Source data
· · · ·

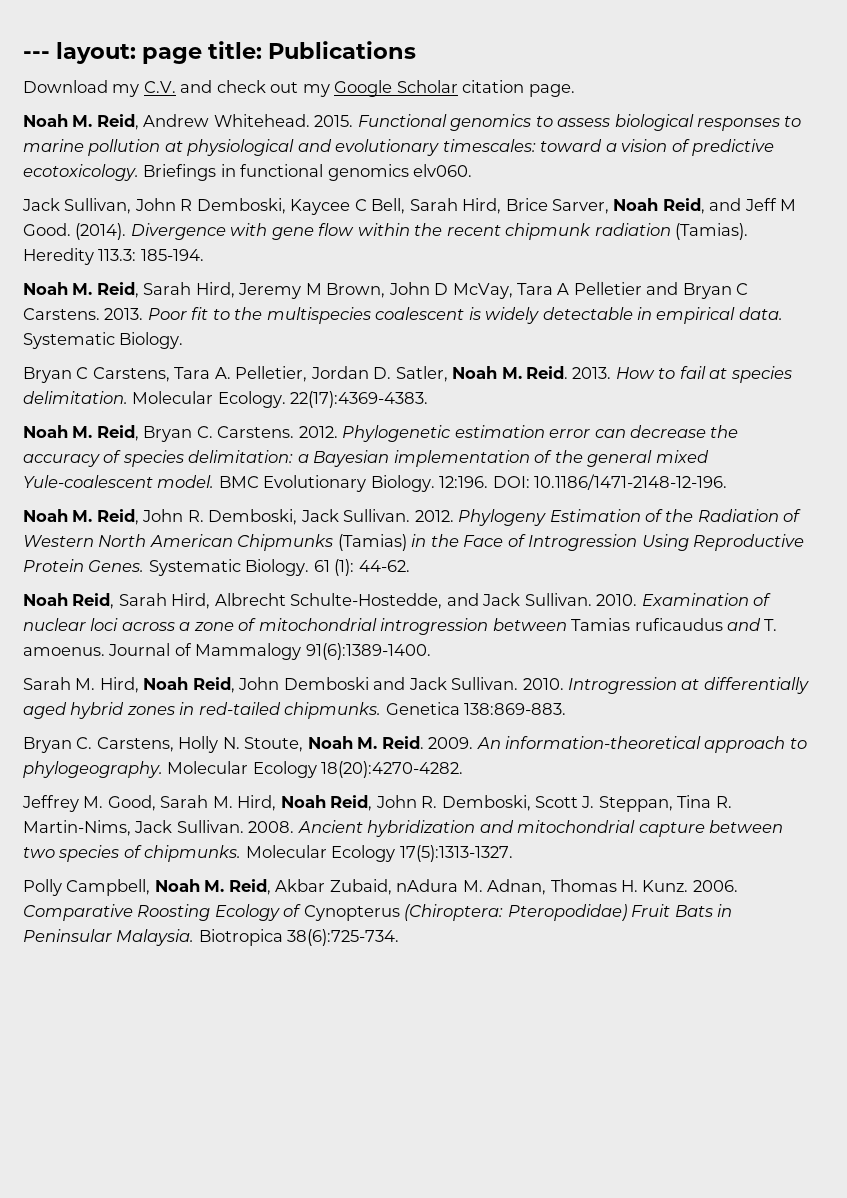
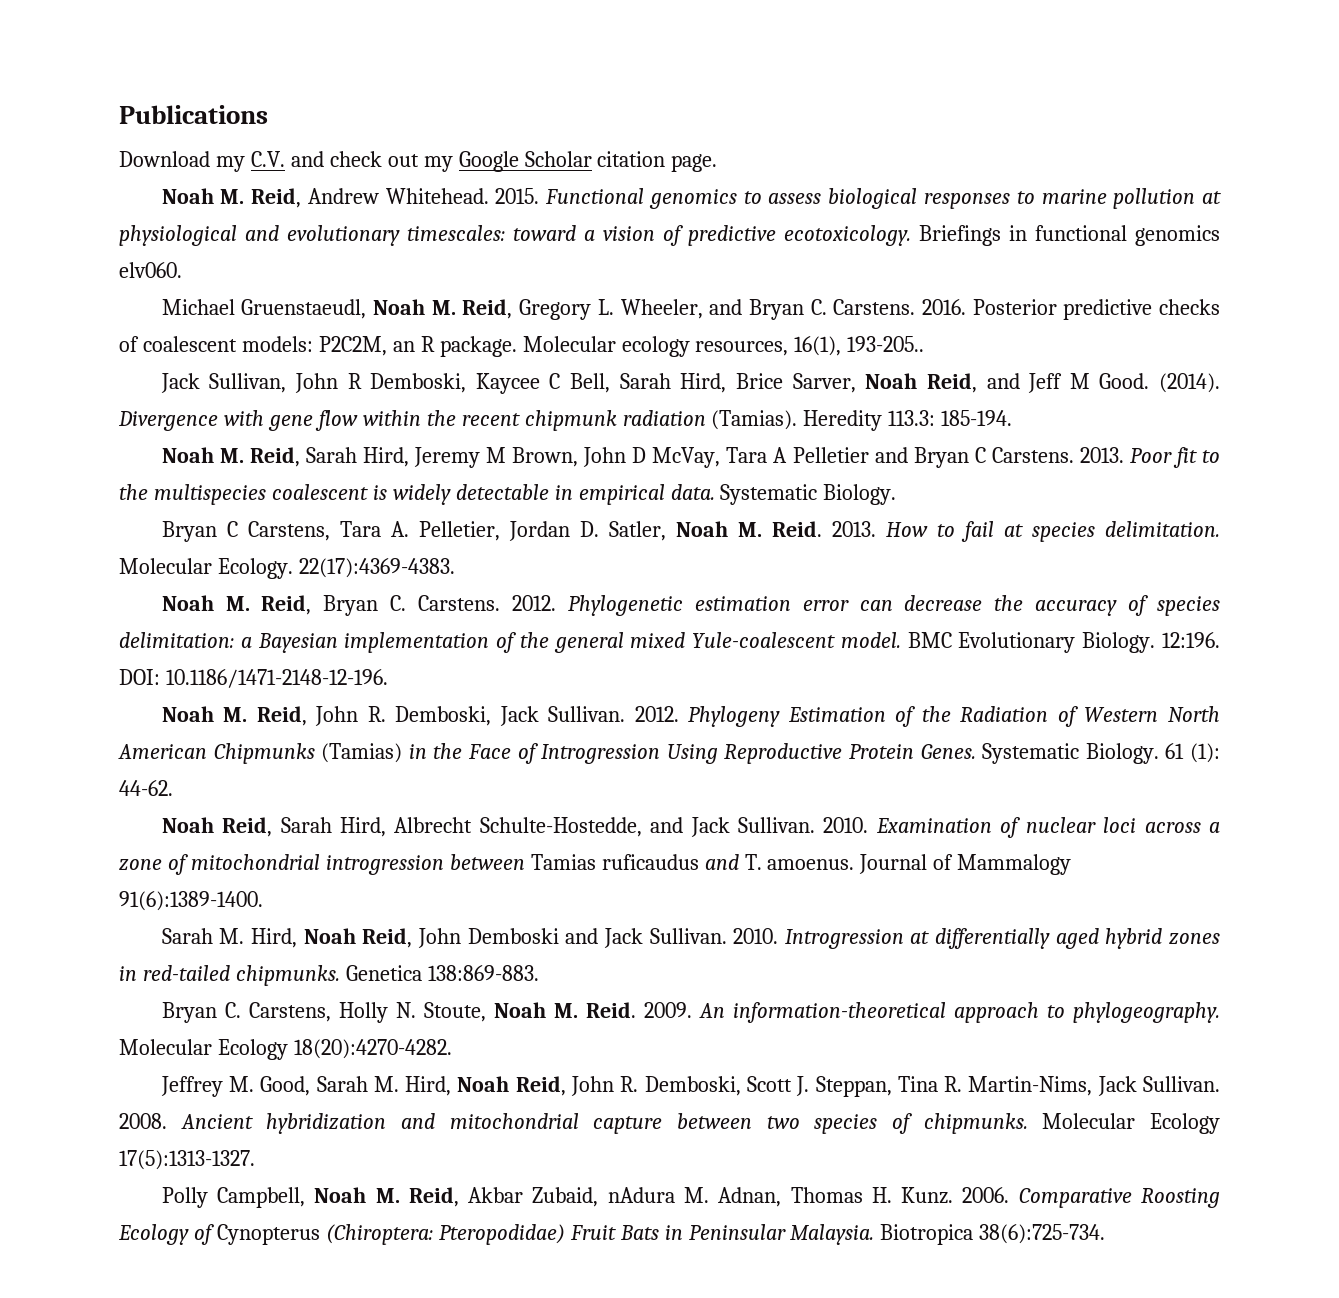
[23,41,263,64] --- layout: page title: -> (119, 114) none
(473, 170) none -> [161,299,1221,320] [119,336,925,357] // Michael Gruenstaeudl, Noah M. Reid, Gregory L. Wheeler, and Bryan C. Carstens. 2016. Posterior predictive checks of coalescent models: P2C2M, an R package. Molecular ecology resources, 16(1), 193-205..

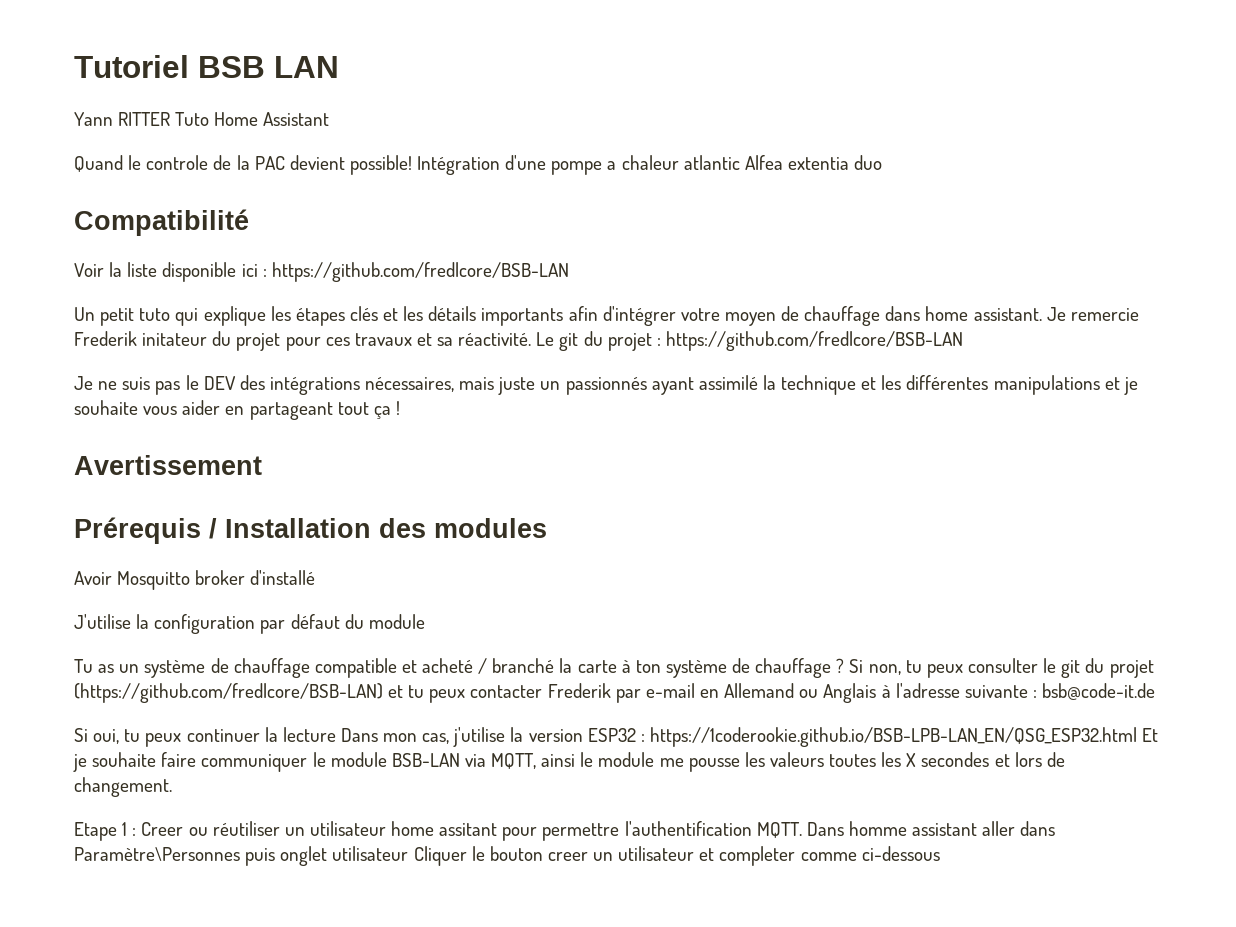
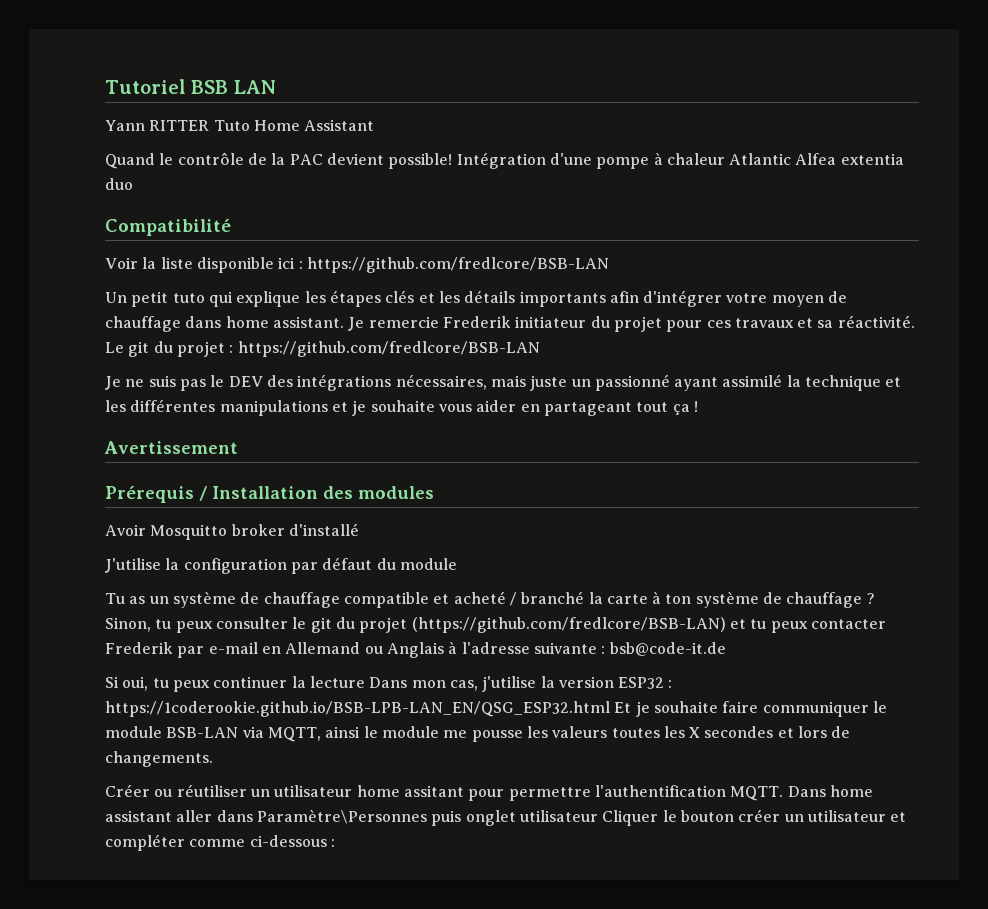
[146,155,209,170] controle -> [177,152,244,165] contrôle
[607,155,740,170] a chaleur atlantic -> [653,152,792,165] à chaleur Atlantic
[142,333,208,346] initateur -> [515,316,587,328] initiateur
[565,377,647,395] passionnés -> [594,374,670,391] passionné
[849,659,901,675] Si non, -> [105,617,151,632] Sinon,
[74,777,172,797] [74,822,184,841] changement. // Etape 1 : Creer -> [105,751,213,767] [105,784,150,797] changements. // Créer
[848,821,907,836] homme -> [829,785,873,797] home
[547,852,588,861] creer -> [738,809,781,822] créer
[719,846,796,866] completer -> [105,834,185,851] compléter
(940, 853) none -> [330,839,335,847] :

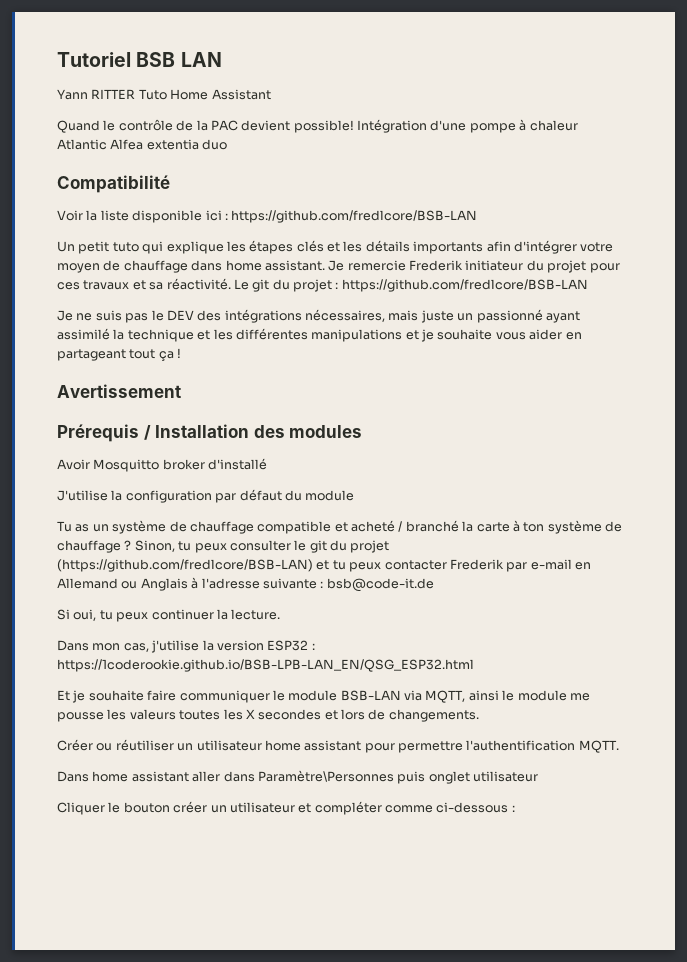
[309,676,365,688] lecture -> [231,609,281,620] lecture. //
(610, 709) none -> (474, 665) //
[403,785,464,797] assitant -> [304,740,362,751] assistant
(784, 793) none -> (619, 746) //
(598, 816) none -> (538, 776) //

· · · ·

- [TASK REQUIREMENTS]
Output only the stretch above from the line with "[565,377,647,395] passionnés ->" through the line with "(784, 793) none -> (619, 746) //", reproduced exactly. Exclude pictures.

- [WRITTEN ANSWER]
[565,377,647,395] passionnés -> [594,374,670,391] passionné
[849,659,901,675] Si non, -> [105,617,151,632] Sinon,
[74,777,172,797] [74,822,184,841] changement. // Etape 1 : Creer -> [105,751,213,767] [105,784,150,797] changements. // Créer
[848,821,907,836] homme -> [829,785,873,797] home
[547,852,588,861] creer -> [738,809,781,822] créer
[719,846,796,866] completer -> [105,834,185,851] compléter
(940, 853) none -> [330,839,335,847] :

[309,676,365,688] lecture -> [231,609,281,620] lecture. //
(610, 709) none -> (474, 665) //
[403,785,464,797] assitant -> [304,740,362,751] assistant
(784, 793) none -> (619, 746) //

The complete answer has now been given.